In 1995, item S50K of the Income Tax Act of Mauritius mandated that companies registered in Mauritius pay 2% of their annual book profit to contribute to the social and environmental development of the country. In 2014, India also enacted a mandatory minimum CSR spending law. Under Companies Act, 2013, any company having a net worth of 500 crore or more or a turnover of 1,000 crore or a net profit of 5 crore must spend 2% of their net profits on CSR activities. The rules came into effect on 1 April 2014.
The only mandatory CSR Act in the world thus far was passed by the Indian parliament in 2013 as Section 135 of the Companies Act. According to that bill, all firms with a net worth above 5 billion rupees (approx. $75 million), turnover over 10 billion rupees (approx. $150 million), or net profit over 50 million rupees (approx. $750,000) are required to spend at least 2% of their annual profits (averaged over three years). The Act requires that all businesses affected establish a CSR committee to oversee the spending. Before this law's passage, CSR laws applied only to public sector companies.
Unlike global definitions of CSR which are in the triple bottom line, corporate citizenship, sustainable business, business responsibility, and closed-loop realm, in India CSR is a philanthropic activity. What has changed since formalizing it in 2014 is the shift in focus from institution building (schools, hospitals, etc.) to focus on community development.
Crises and their consequences
Crises have encouraged the adoption of CSR. The CERES principles were adopted following the 1989 Exxon Valdez incident. Other examples include the lead paint used by toymaker Mattel, which required the recall of millions of toys and caused the company to initiate new risk management and quality control processes. Magellan Metals was found responsible for lead contamination killing thousands of birds in Australia. The company ceased business immediately and had to work with independent regulatory bodies to execute a cleanup. Odwalla experienced a crisis with sales dropping 90% and its stock price dropping 34% due to cases of E. coli. The company recalled all apple or carrot juice products and introduced a new process called "flash pasteurization", as well as maintaining lines of communication constantly open with customers.
National and regional approaches
Corporations that employ CSR behaviors do not always behave consistently in all parts of the world.

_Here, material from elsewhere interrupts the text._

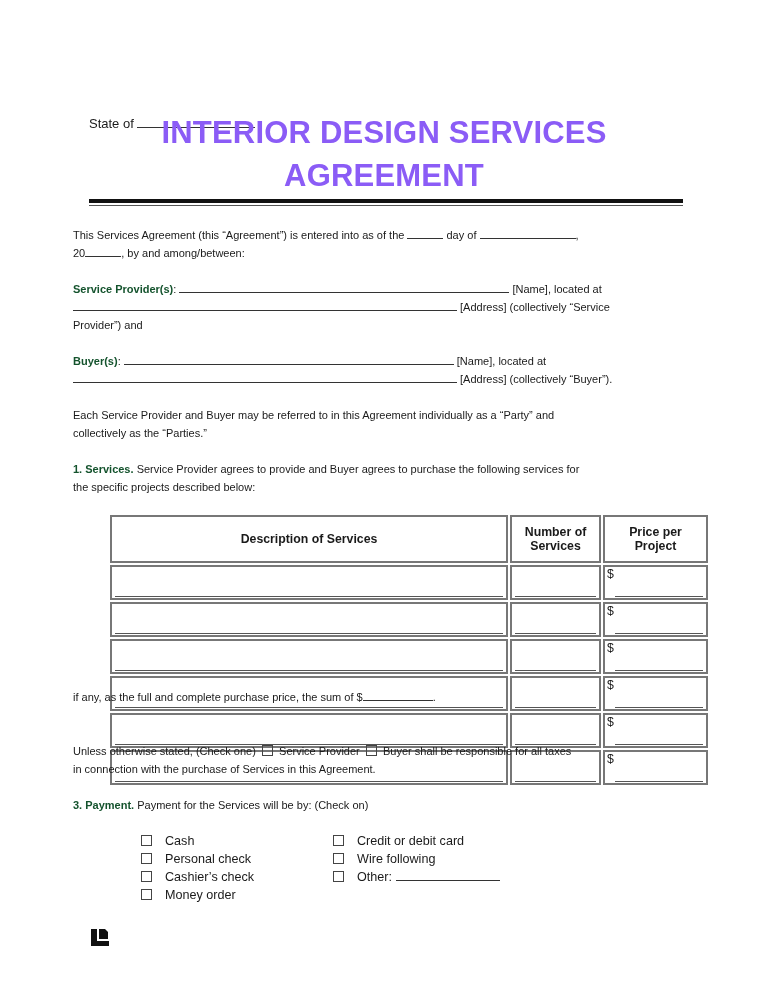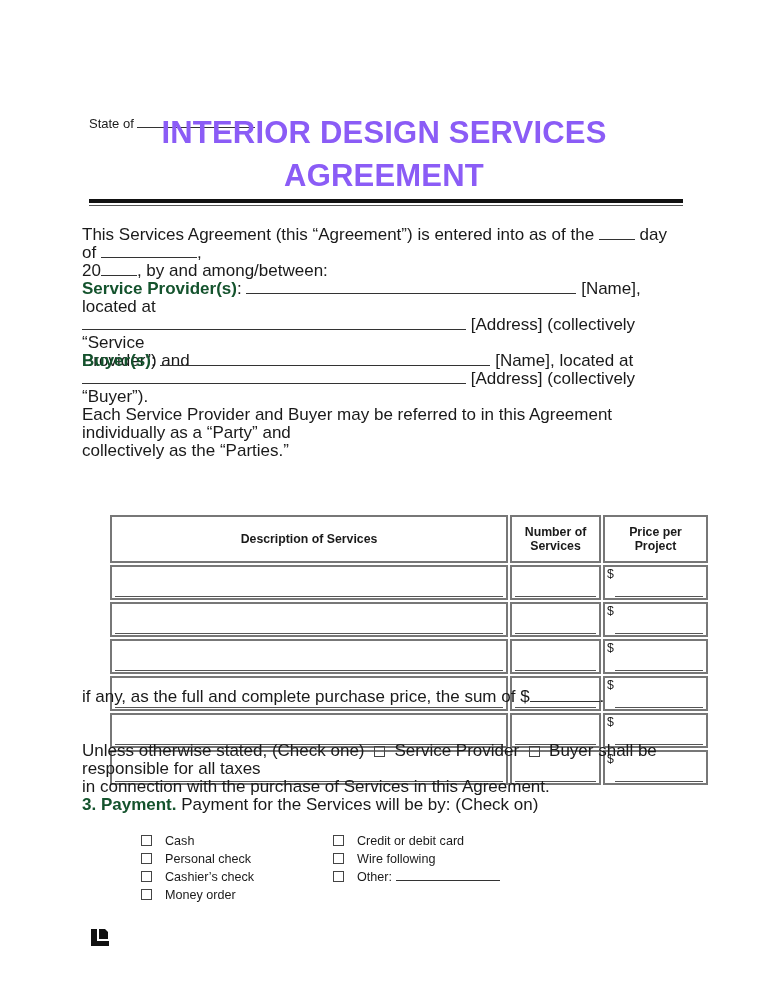"This Services Agreement (this" .para { font-size: 17px -> 11px; left: 82px -> 73px }
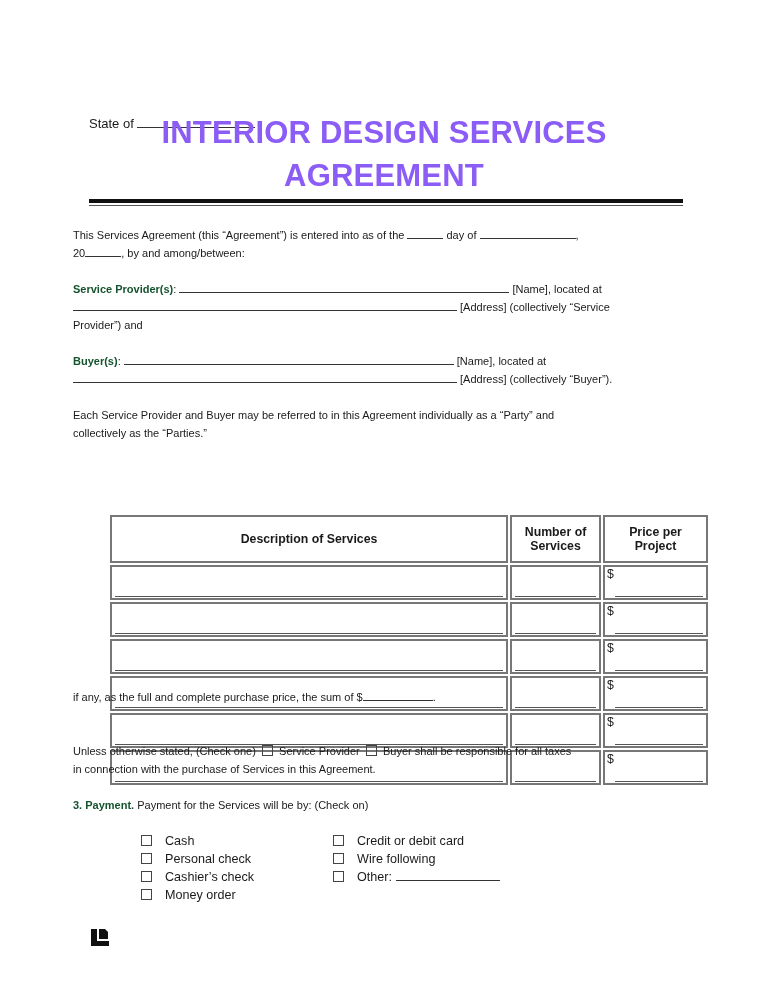"1. Services. Service Provider agrees" div.abs { html: none -> <div> <div><b>1. Services.</b> <span>Service Provider agrees to provide and Buyer agrees to purchase the following services for</span></div> <div>the specific projects described below:</div> </div> }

Conversely, a single behavior may not be considered ethical in all jurisdictions. E.g., some jurisdictions forbid women from driving, while others require women to be treated equally in employment decisions.
CSR in the European Union
The European Commission presented a green paper for the European Communities, as the EU was then called, "promoting a European framework for Corporate Social Responsibility" in 2001. In that document CSR was defined as
a concept whereby companies integrate social and environmental concerns in their business operations and in their interaction with their stakeholders on a voluntary basis.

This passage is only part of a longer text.